===== RECORDS FOR THIS TASK =====

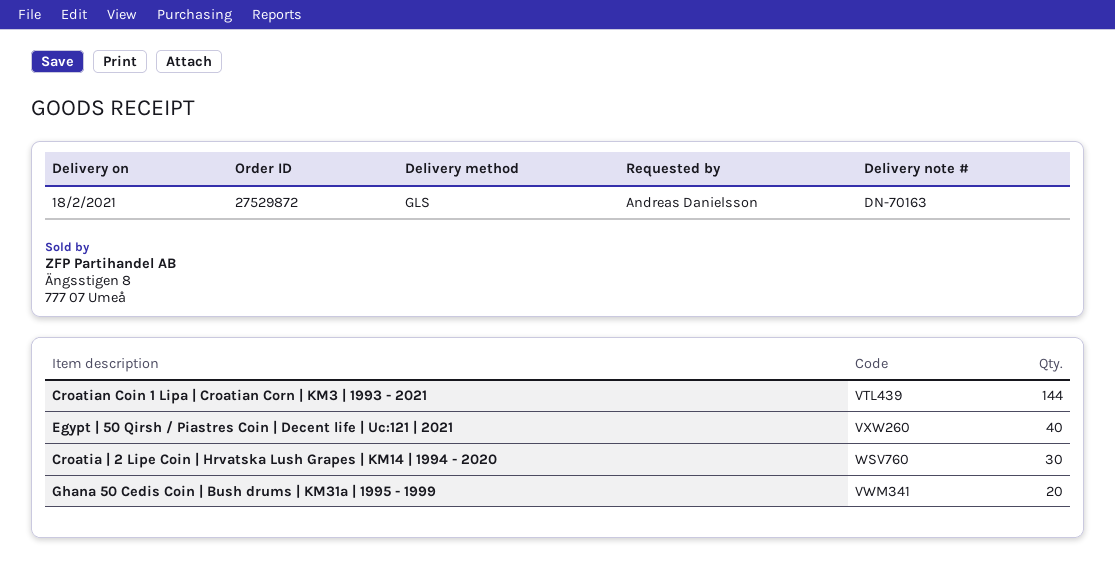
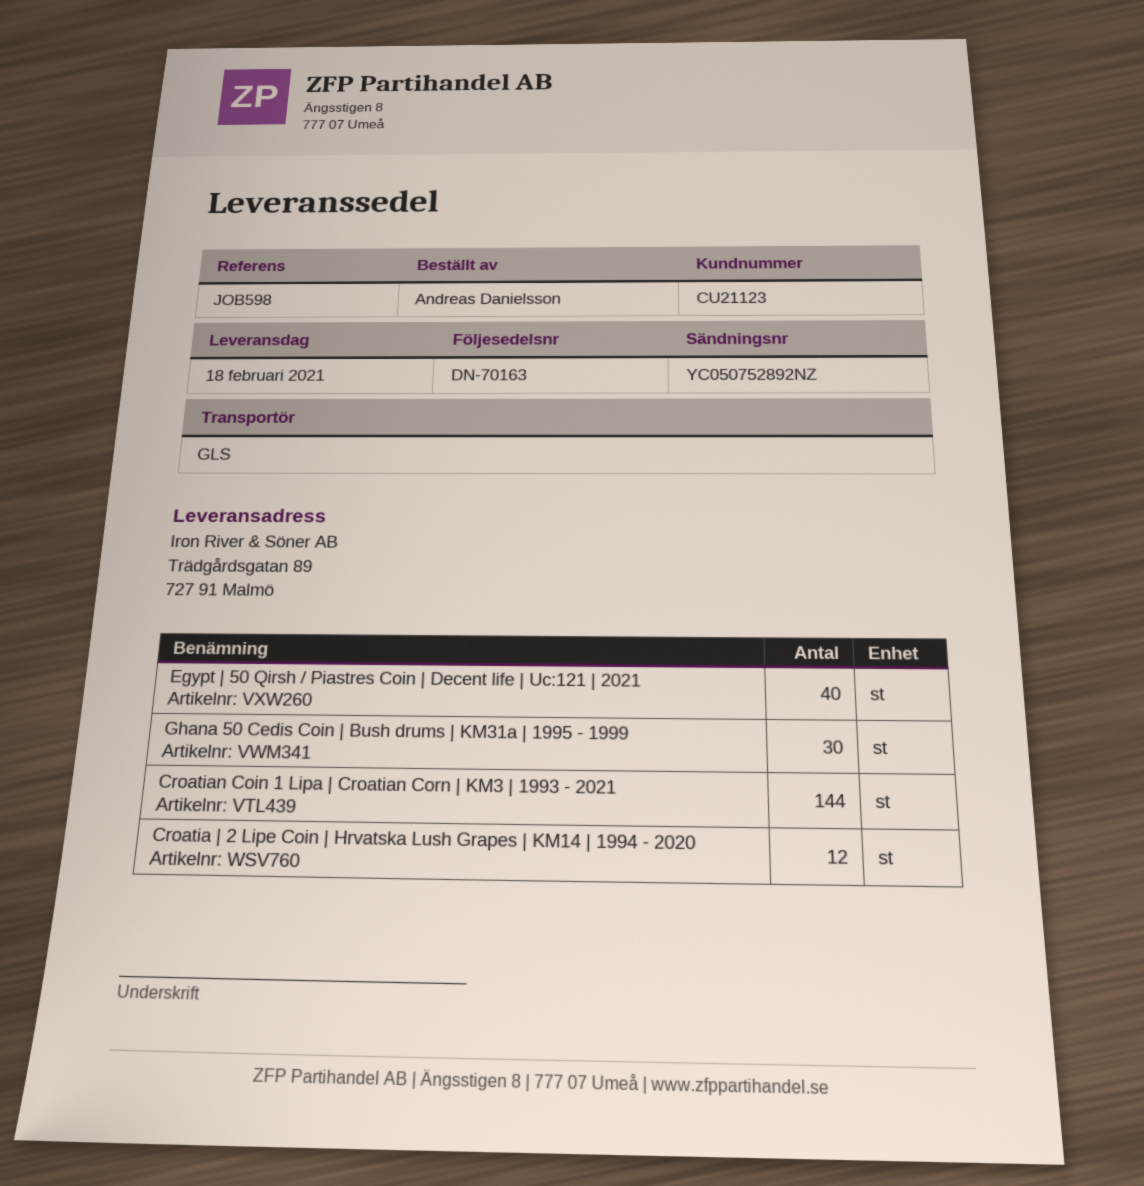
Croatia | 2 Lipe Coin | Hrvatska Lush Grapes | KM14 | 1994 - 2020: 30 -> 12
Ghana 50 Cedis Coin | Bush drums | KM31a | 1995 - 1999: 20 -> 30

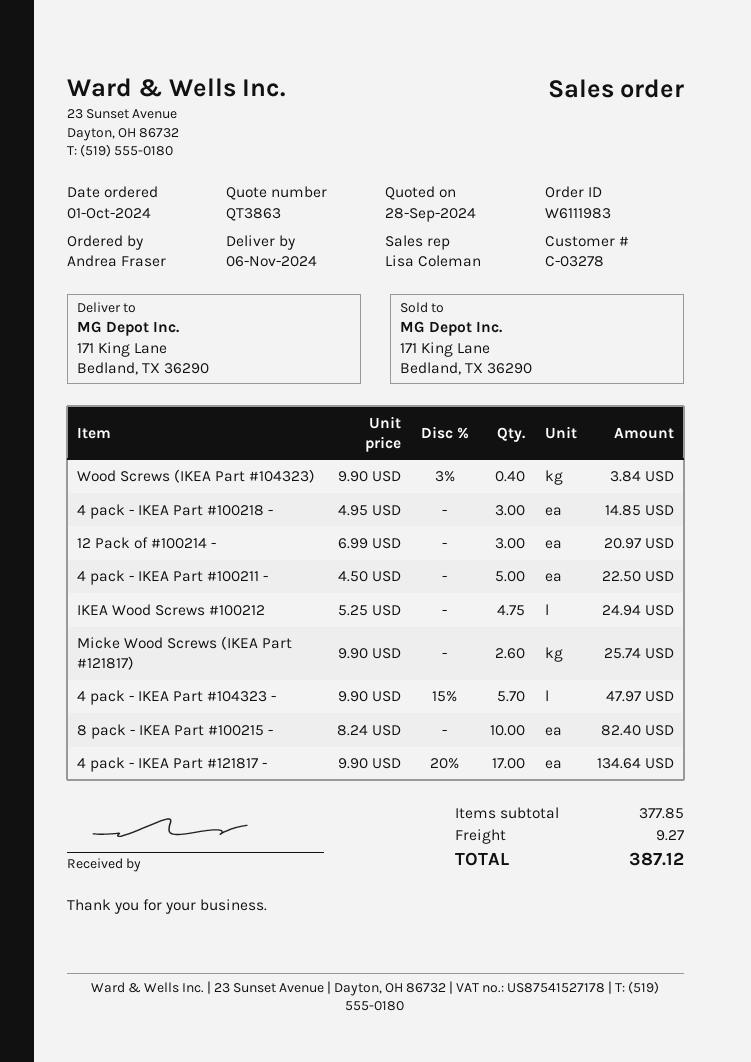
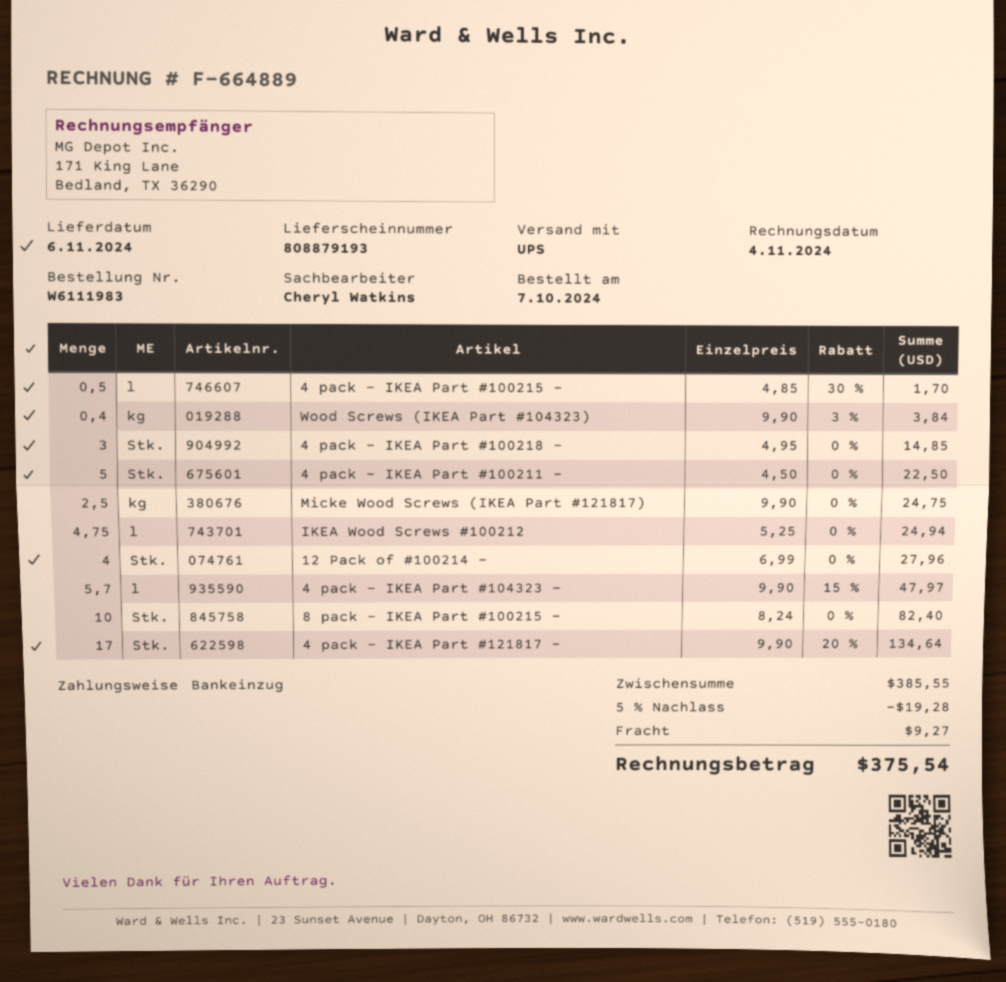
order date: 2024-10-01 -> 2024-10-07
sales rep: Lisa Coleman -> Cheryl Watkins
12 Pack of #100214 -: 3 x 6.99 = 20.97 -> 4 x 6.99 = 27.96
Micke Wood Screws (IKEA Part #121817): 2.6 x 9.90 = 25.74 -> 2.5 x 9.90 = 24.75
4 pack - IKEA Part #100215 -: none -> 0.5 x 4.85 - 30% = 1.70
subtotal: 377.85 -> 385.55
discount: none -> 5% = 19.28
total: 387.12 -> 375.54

=====

→ WHAT YOU HAVE TO DO: Scan the records above, then copy out each line that mentions "Coin".

→ TASK RESPONSE:
Croatia | 2 Lipe Coin | Hrvatska Lush Grapes | KM14 | 1994 - 2020: 30 -> 12
Ghana 50 Cedis Coin | Bush drums | KM31a | 1995 - 1999: 20 -> 30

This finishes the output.